Нельсон был ошеломлен. У него, привыкшего к величавому достоинству монархов Великобритании и хладнокровной умеренности в выражении восторга, присущей населению Лондона, от этих бурных проявлений южного энтузиазма голова пошла кругом. Впрочем, в эти мгновения король и королева в его глазах и особенно в сердце отошли на второй план. Сидя в экипаже напротив королевы, в то время как я уселась напротив короля, он завладел моей правой рукой и сжимал ее с болезненно-жарким трепетом, яснее всяких слов говорившим о его душевном смятении и о том, какой огонь обжигает его сердце.
Готова поручиться, что мы потратили более часа, чтобы от набережной проехать к церкви святой Клары. Потом еще полчаса ушло на «Те Deum» и еще около сорока пяти минут — на обратный путь. Наконец мы добрались до дворца, занимаемого английским посольством. И весьма кстати: я была совершенно разбита усталостью, волнениями, но главное — гневом!
Огромный портик дворца Калабрито был преображен в триумфальную арку; по обе ее стороны установили мачты, увенчанные флагами с именем Нельсона. Лестница, ведущая на второй этаж, превратилась в сплошной свод лавровых ветвей и цветов.

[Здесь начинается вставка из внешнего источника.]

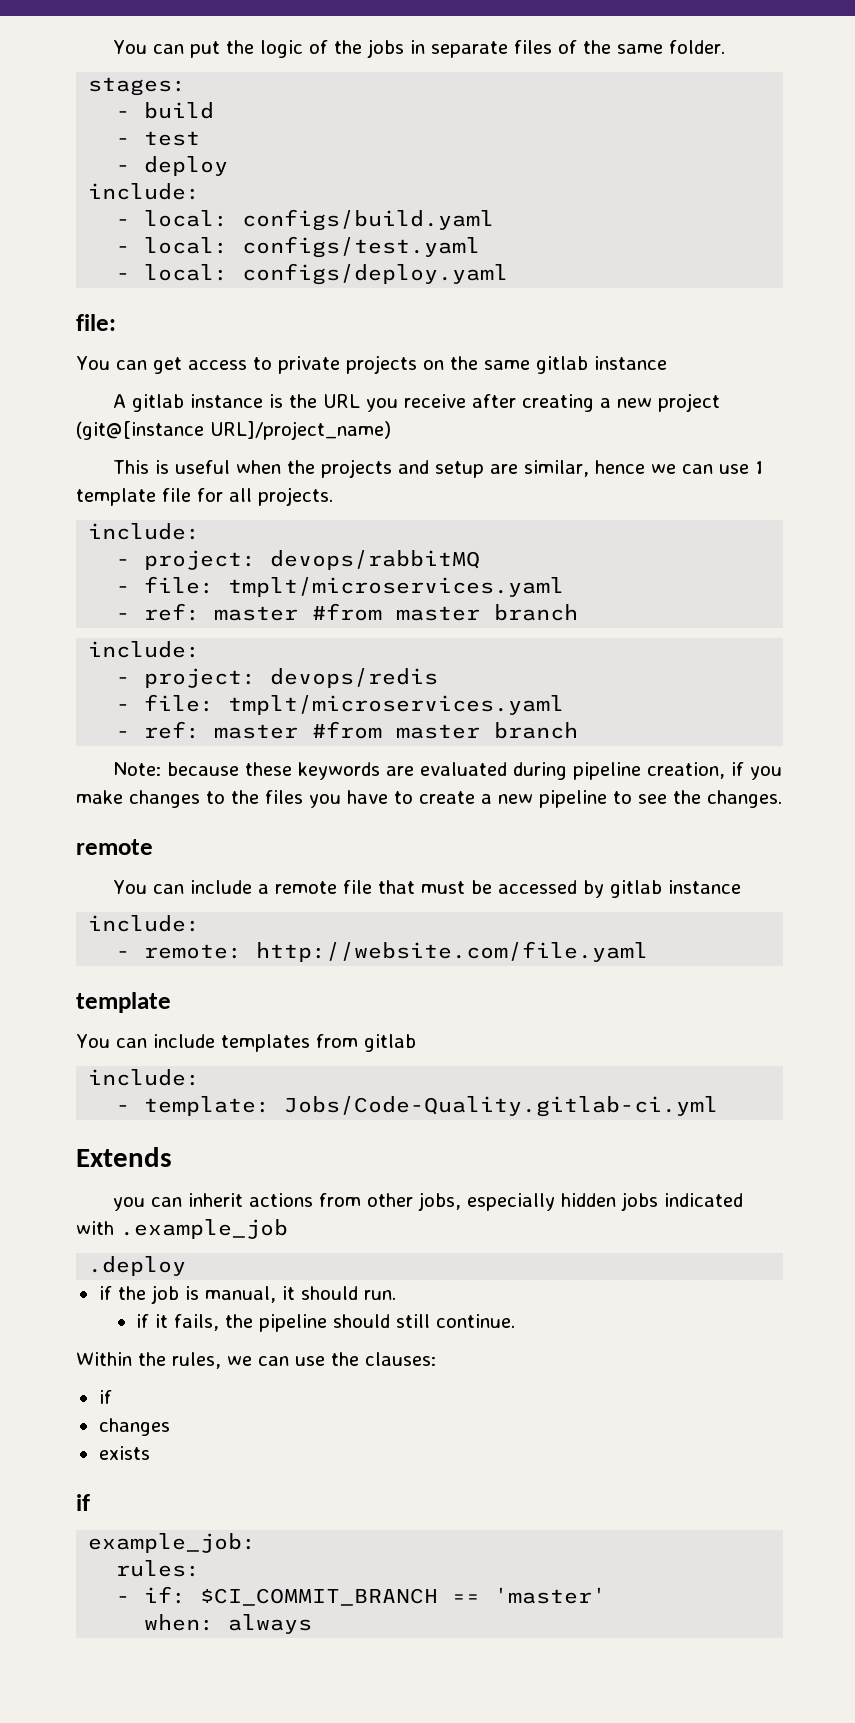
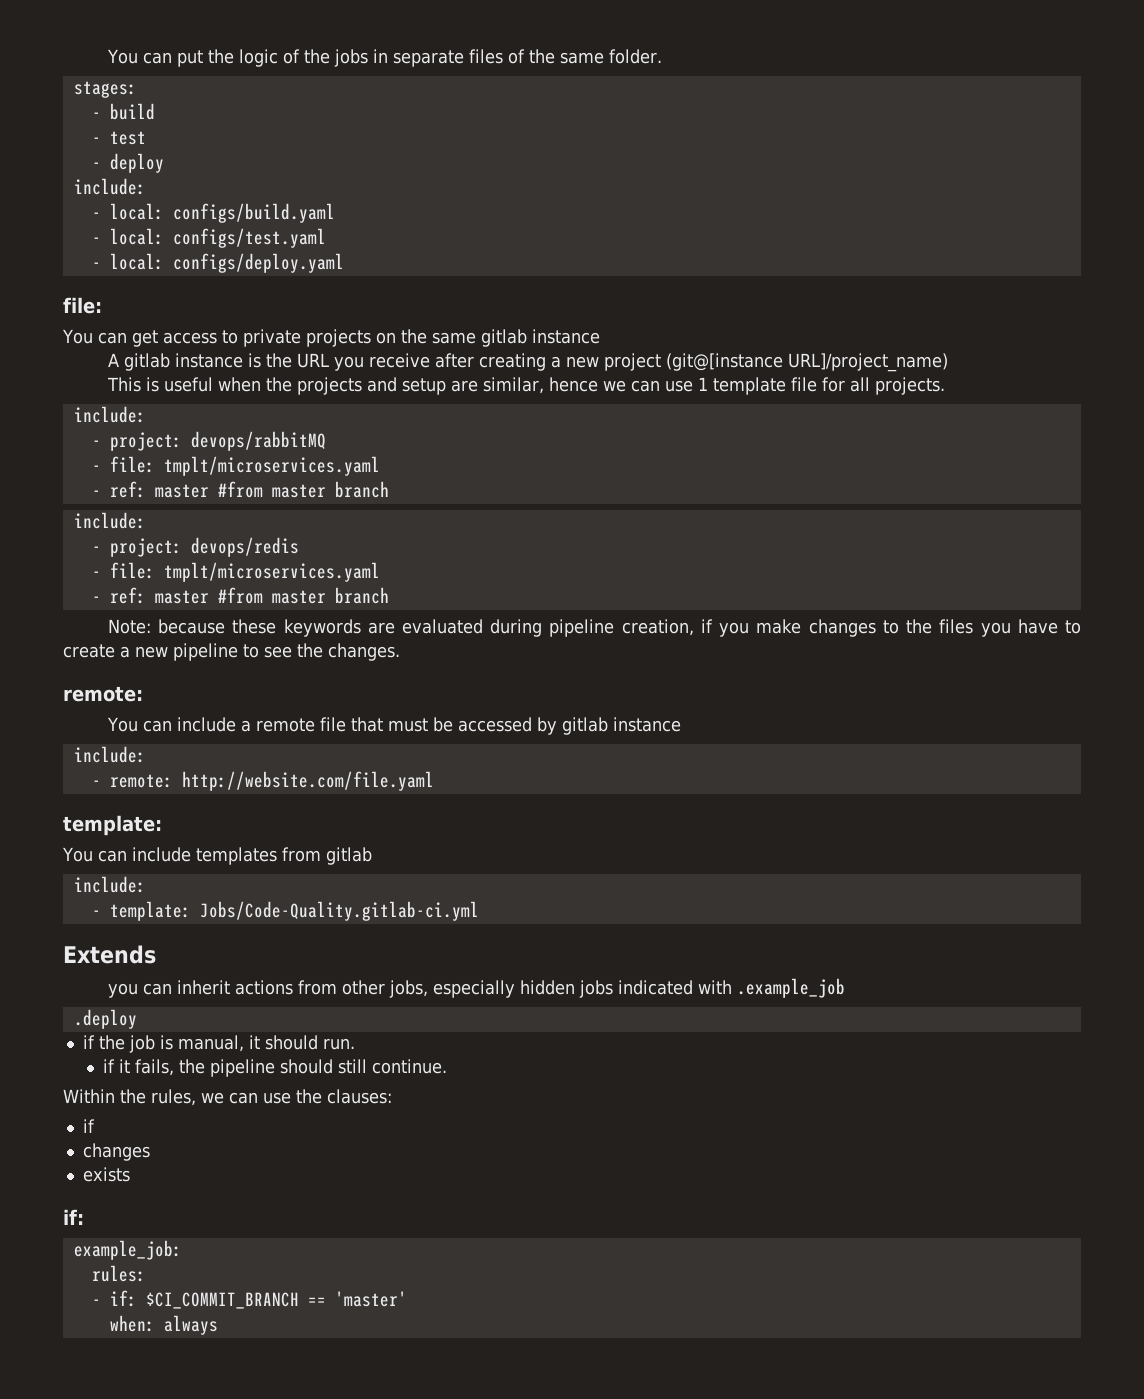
[76,839,153,855] remote -> [63,686,143,702] remote:
[76,992,171,1013] template -> [63,815,162,836] template:
[76,1494,90,1511] if -> [63,1209,84,1225] if:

Обед на восемьдесят персон был сервирован в картинной галерее. Во время десерта сто двадцать музыкантов из оркестра театра Сан Карло все вместе сыграли «God save the King», а дивный голос сопровождал их игру пением, причем последний куплет был сочинен специально в честь Нельсона. Вот он:
Естественно, что этот куплет вызвал особенный восторг собравшихся. Король, королева, наследный принц и все остальные приглашенные стоя выслушали их, и восклицания: «Да здравствует Нельсон!», «Слава нильскому победителю!», «Слава спасителю Италии!», сначала вырвавшись из королевских уст, были тотчас подхвачены всеми присутствующими.
Могла ли я не опьянеть от всех этих почестей, всего этого фимиама, этой головокружительной лести? Нет, и я во всеуслышание признаюсь в этом! Побуждаемая королевой, едва ли не поощряемая молчанием сэра Уильяма, который пальцем не шевельнул, чтобы меня остановить, я не смогла избежать нового падения. Да и ни одна женщина на моем месте не устояла бы.